Researchers may have found a way to beat the stomach’s harsh environment – strong, grinding muscles and acid – so that clinicians can monitor what’s going on inside, diagnose and deliver treatment without having to take invasive steps. A medical device developed by a team of engineers led by Dr. Xuanhe Zhao of the Massachusetts Institute of Technology might be the answer: A hydrogel device that could be swallowed, swell to a large soft sphere and then deswell to a floppy membrane and exit the body.
After swallowing the soft but strong device it would quickly expand in the stomach to become too large to pass into the intestine, which is what happens after food is broken down. The device would also be designed in such a way that it wouldn’t get stuck in the valve that leads to the large intestine. Inspired by pufferfish, which can quickly inflate and then later deflate their spherical body, the team wanted their device to also shrink on demand. After shrinking, the tiny device would be small enough to pass out of the body through the intestine.

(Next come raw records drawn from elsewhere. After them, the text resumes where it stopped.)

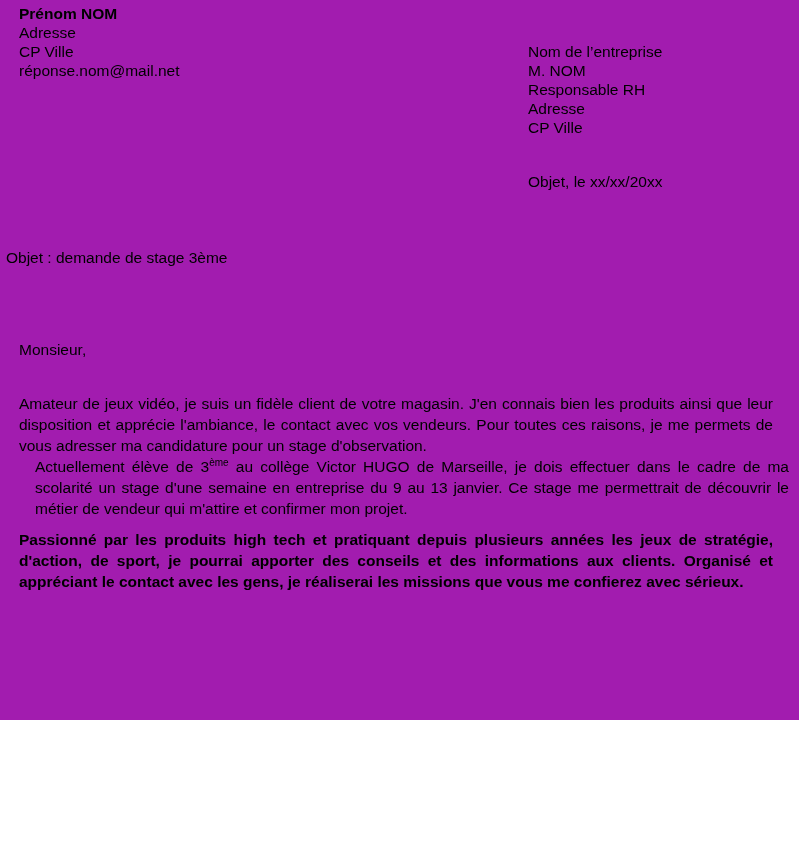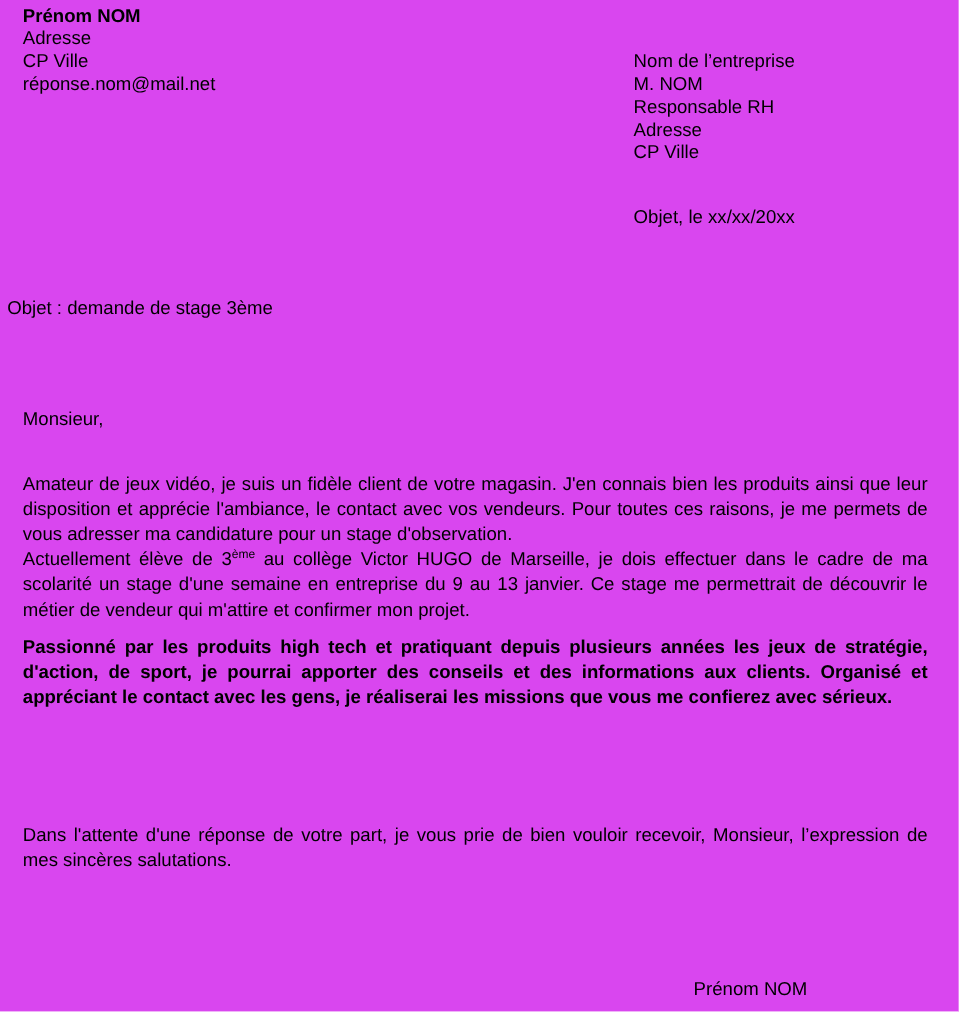"Prénom NOM" .page { background: #d946ef -> #a21caf; height: 843px -> 720px }
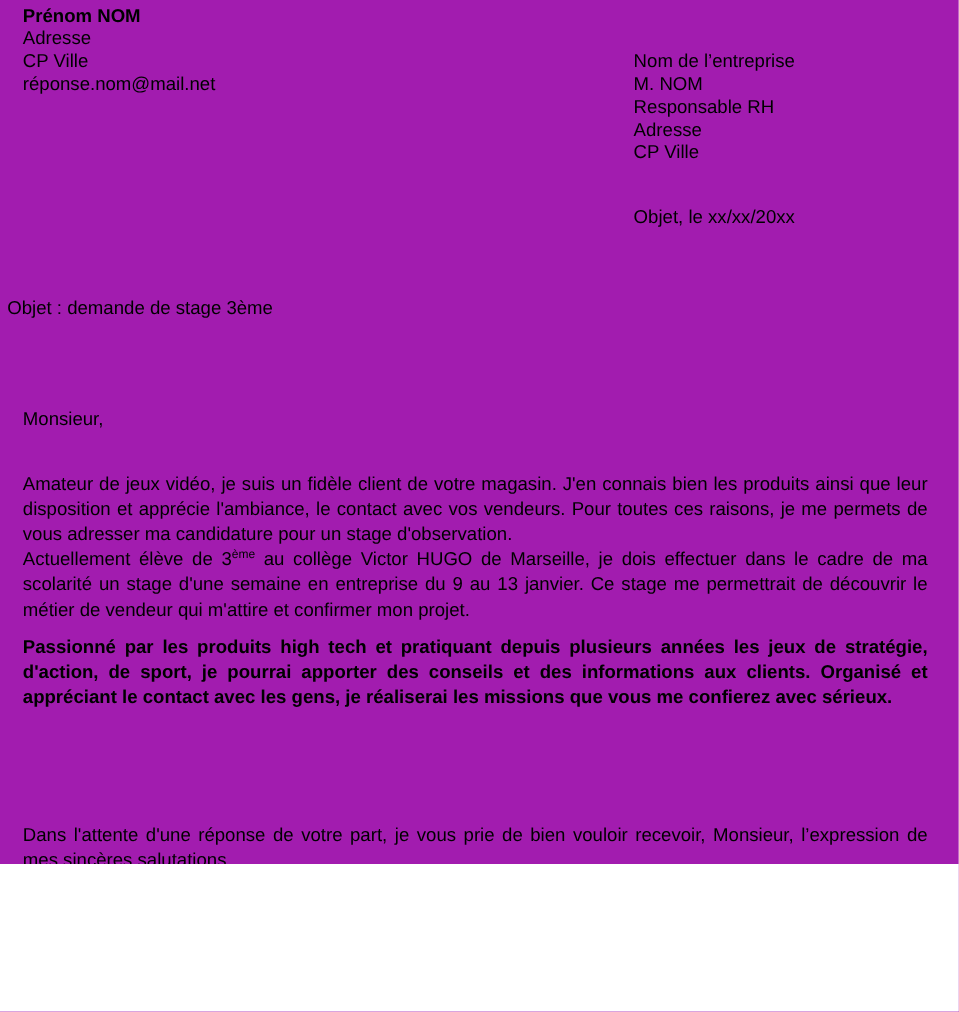"Actuellement élève de 3ème au" .p2 { margin-left: none -> 16px }
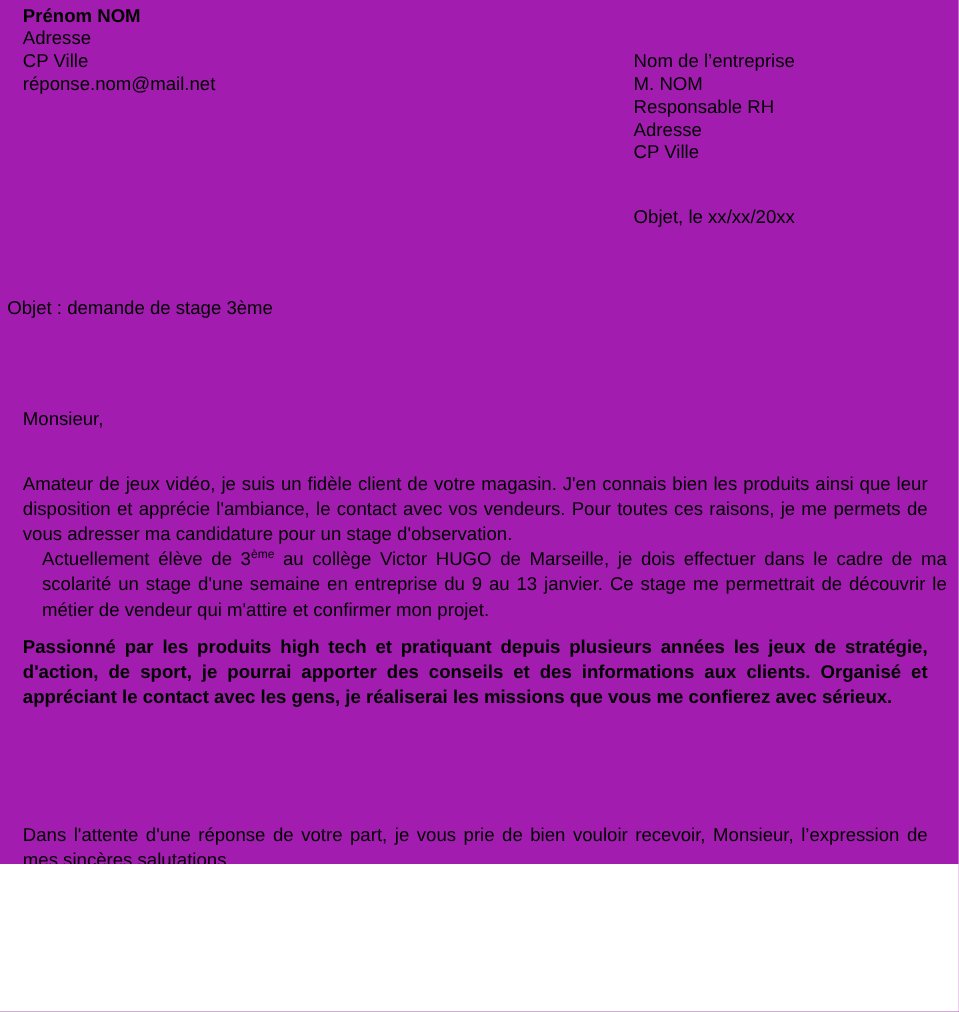"Dans l'attente d'une réponse de" p.para { html: <p>Dans l'attente d'une réponse de votre part, je vous prie de bien vouloir recevoir, Monsieur, l’expression de mes sincères salutations.</p> -> none }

The engineers fabricated a sphere from two kinds of hydrogels. The outer hydrogel membrane consisted of polyvinyl alcohol. Their method of freeze-drying the polyvinyl alcohol made the membrane soft and porous but strong. Inside this spherical membrane were particles of polyacrylic acid, which can quickly absorb fluids.
The effort was supported in part by NIH’s National Institute of Biomedical Imaging and Bioengineering (NIBIB). A paper about the strong hydrogel material was published in Science Advances in January. Results from lab and animal testing of the device made from two hydrogels also appeared in Nature Communications in January.
When the team dropped their 3-cubic-centimeter hydrogel test device into water or stomach fluid, the volume expanded by about 25 times in 10 minutes. A concentrated dose of calcium could shrink the resulting sphere in 15 minutes. The calcium dose would be about 20 times what’s in a glass of milk. Other tests showed that the device could withstand nearly 27,000 compressions.
The research team added a wireless temperature sensor and tested the device in six Yorkshire pigs. It stood up to both the harsh stomach acid and the grinding muscles for up to 29 days. While in the stomach, the sensor captured data every 10 minutes.
“The dream is to have a Jell-O-like smart pill, that once swallowed stays in the stomach and monitors the patient’s health for a long time such as a month,” Zhao says.
Lab tests showed that, in addition to sensors for monitoring conditions in the stomach, the device could carry substances like caffeine for slow release into the belly. The device might also be used to restrict meal sizes by taking up space inside the stomach. However, further development will be needed before testing the device in people.